→ **Task item**
Below are the records; count how many of their lines hold the string "сектора" and give the number alone.

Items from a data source
——————
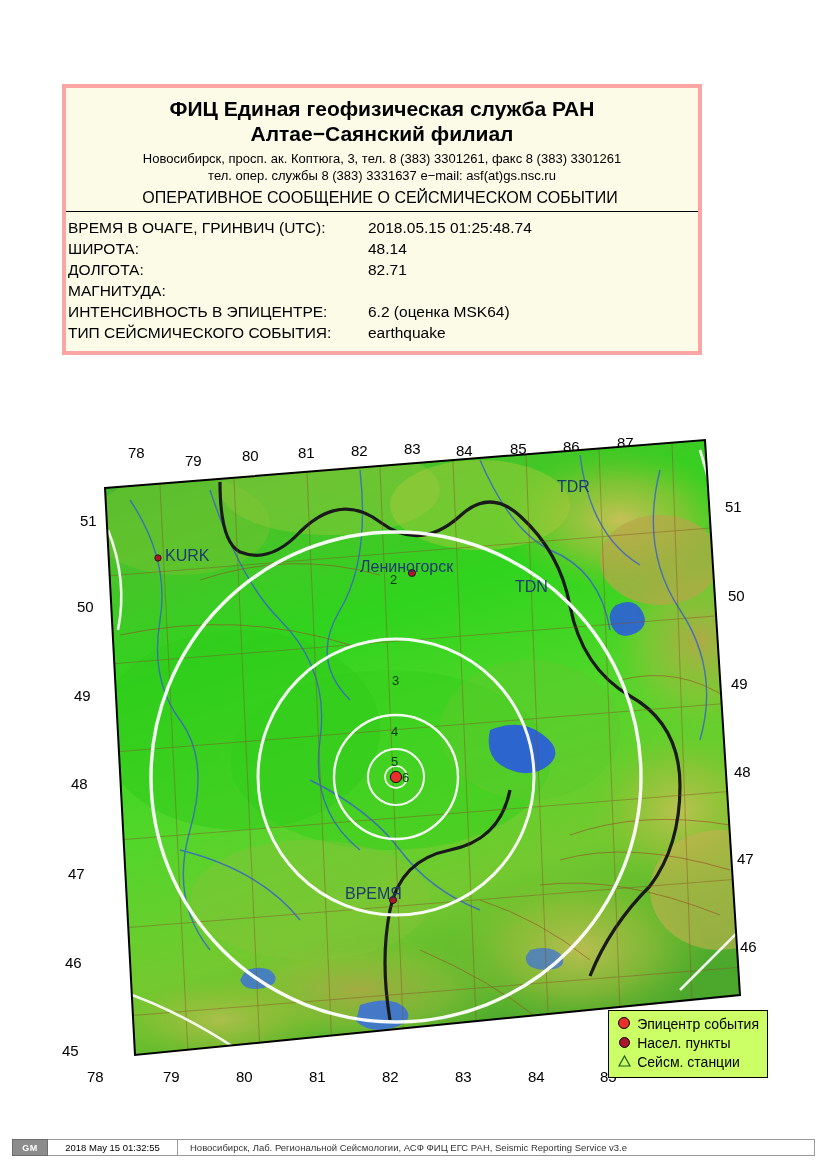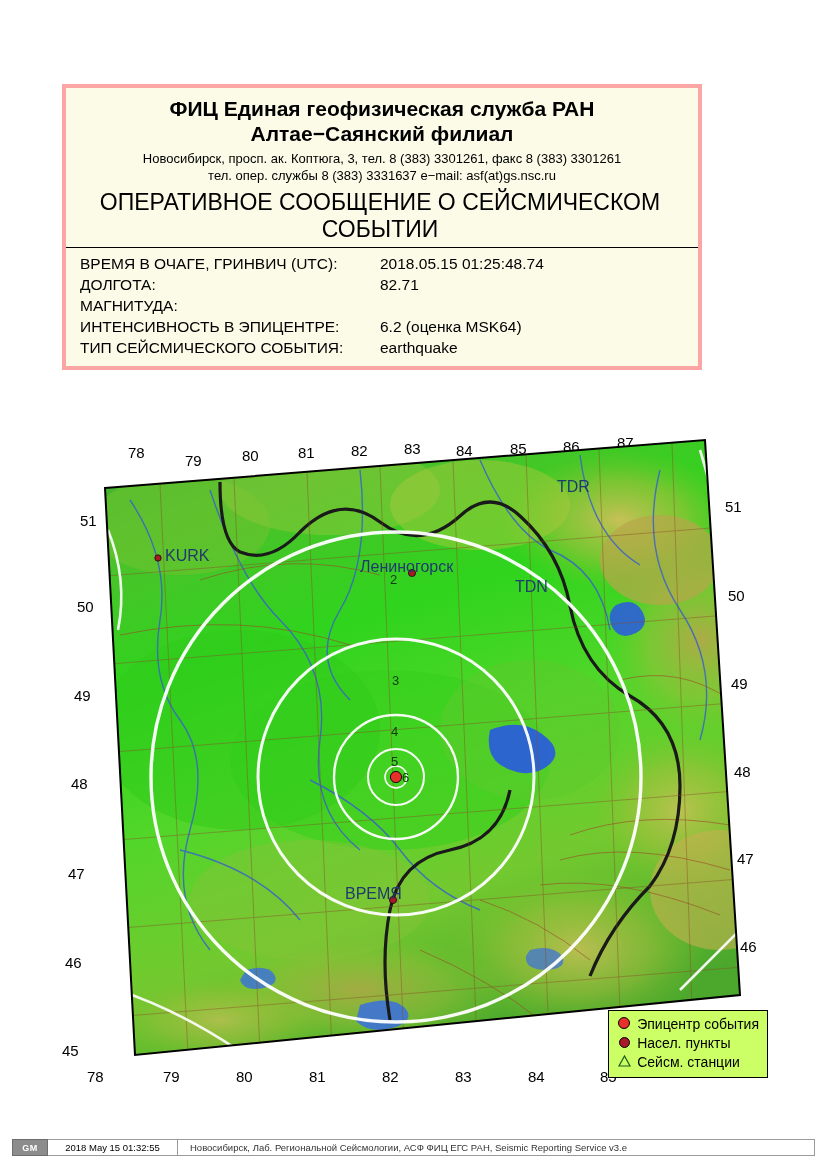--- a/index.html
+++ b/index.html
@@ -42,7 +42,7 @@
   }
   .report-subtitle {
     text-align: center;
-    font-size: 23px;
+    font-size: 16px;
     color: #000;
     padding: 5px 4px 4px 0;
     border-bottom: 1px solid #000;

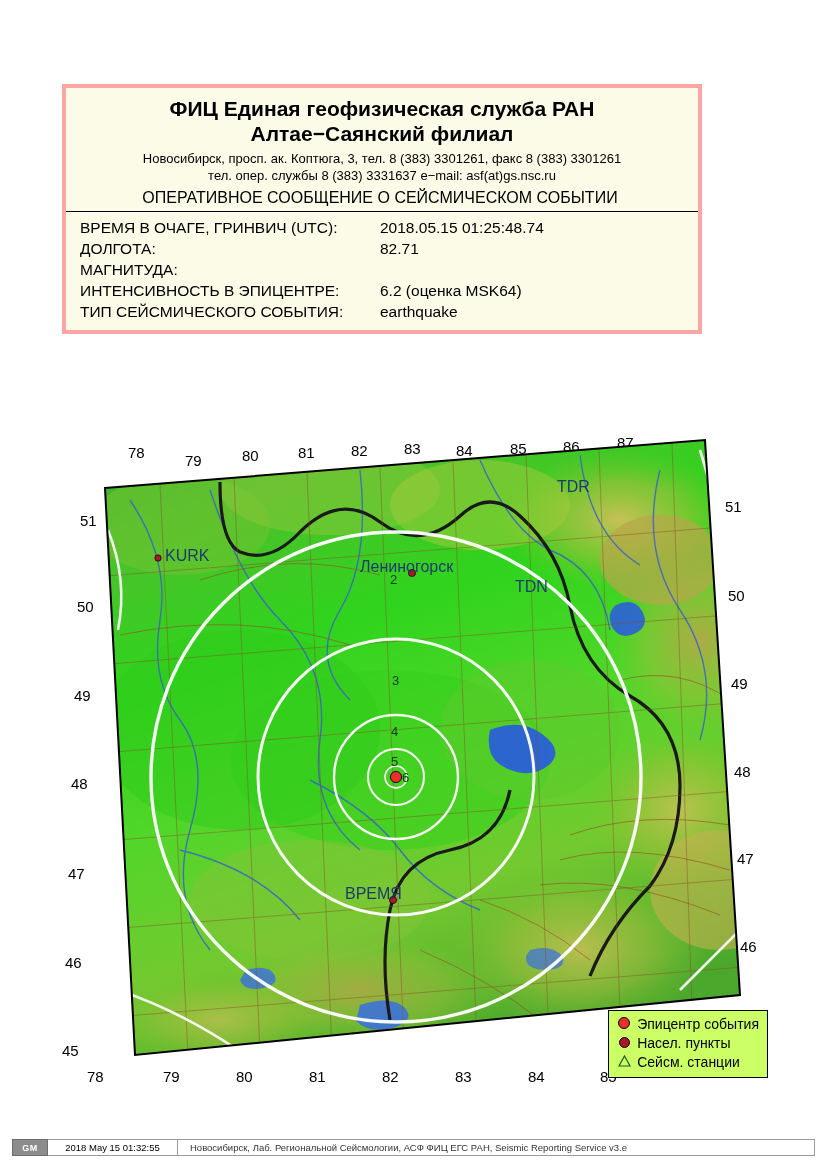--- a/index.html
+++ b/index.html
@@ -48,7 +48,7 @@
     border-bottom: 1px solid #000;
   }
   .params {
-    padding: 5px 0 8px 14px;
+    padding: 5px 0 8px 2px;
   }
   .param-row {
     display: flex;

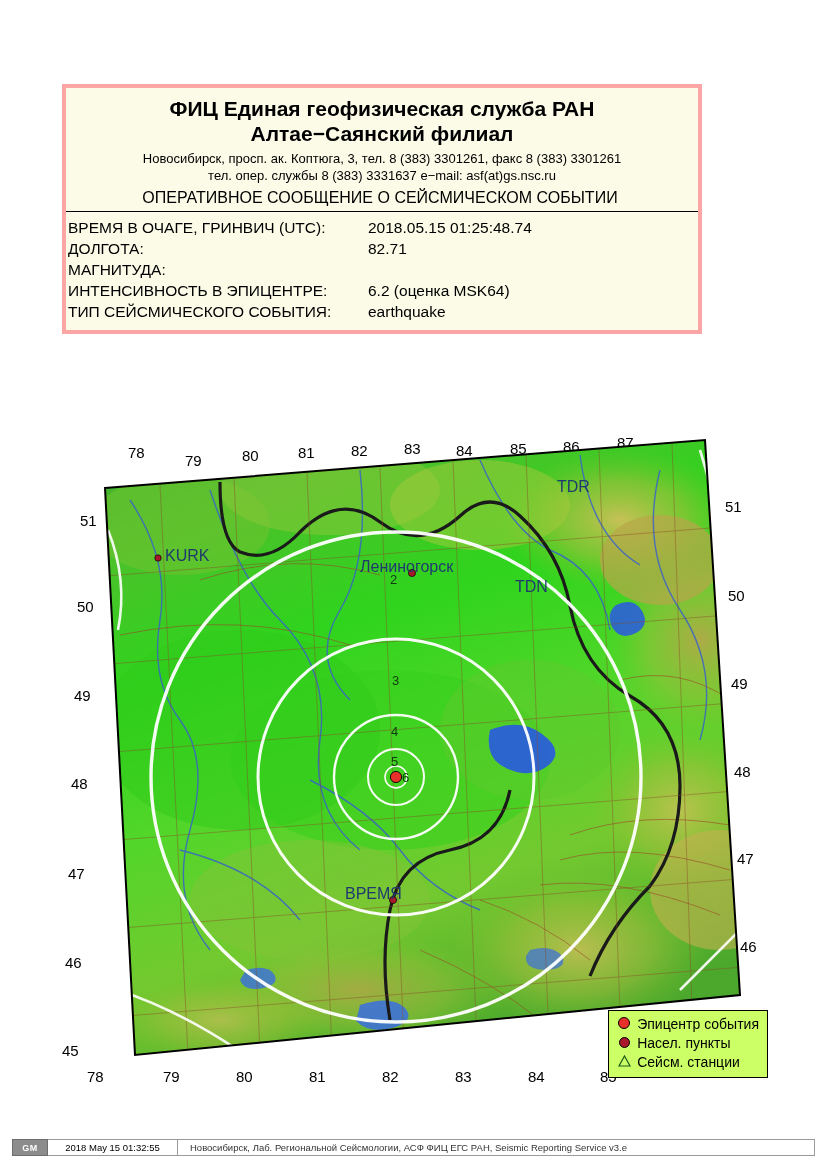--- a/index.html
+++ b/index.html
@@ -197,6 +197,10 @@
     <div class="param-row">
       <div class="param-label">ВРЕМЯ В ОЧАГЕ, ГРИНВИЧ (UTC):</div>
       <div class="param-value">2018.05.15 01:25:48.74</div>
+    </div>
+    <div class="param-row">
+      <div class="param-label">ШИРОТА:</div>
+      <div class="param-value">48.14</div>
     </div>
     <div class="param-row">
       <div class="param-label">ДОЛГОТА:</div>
——————
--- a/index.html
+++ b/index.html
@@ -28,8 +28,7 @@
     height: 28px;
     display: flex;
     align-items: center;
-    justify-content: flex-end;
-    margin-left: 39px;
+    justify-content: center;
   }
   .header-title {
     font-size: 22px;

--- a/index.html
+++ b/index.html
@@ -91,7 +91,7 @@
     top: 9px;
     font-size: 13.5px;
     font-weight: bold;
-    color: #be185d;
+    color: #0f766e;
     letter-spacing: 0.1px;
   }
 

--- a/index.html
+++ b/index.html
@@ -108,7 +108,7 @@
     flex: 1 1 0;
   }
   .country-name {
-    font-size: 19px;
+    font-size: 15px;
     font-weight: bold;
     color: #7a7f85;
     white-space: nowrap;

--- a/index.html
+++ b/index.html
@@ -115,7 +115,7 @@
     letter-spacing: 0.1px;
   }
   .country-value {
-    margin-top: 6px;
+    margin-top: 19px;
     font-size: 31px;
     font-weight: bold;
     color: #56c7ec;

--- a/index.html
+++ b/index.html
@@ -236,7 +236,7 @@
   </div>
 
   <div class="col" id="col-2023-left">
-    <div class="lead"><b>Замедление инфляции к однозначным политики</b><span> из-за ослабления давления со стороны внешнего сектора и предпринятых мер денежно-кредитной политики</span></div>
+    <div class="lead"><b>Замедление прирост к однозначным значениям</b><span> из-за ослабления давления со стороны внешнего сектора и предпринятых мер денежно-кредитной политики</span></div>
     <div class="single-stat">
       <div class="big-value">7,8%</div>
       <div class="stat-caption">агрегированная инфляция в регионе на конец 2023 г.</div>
——————
→ **Answer to the problem**
2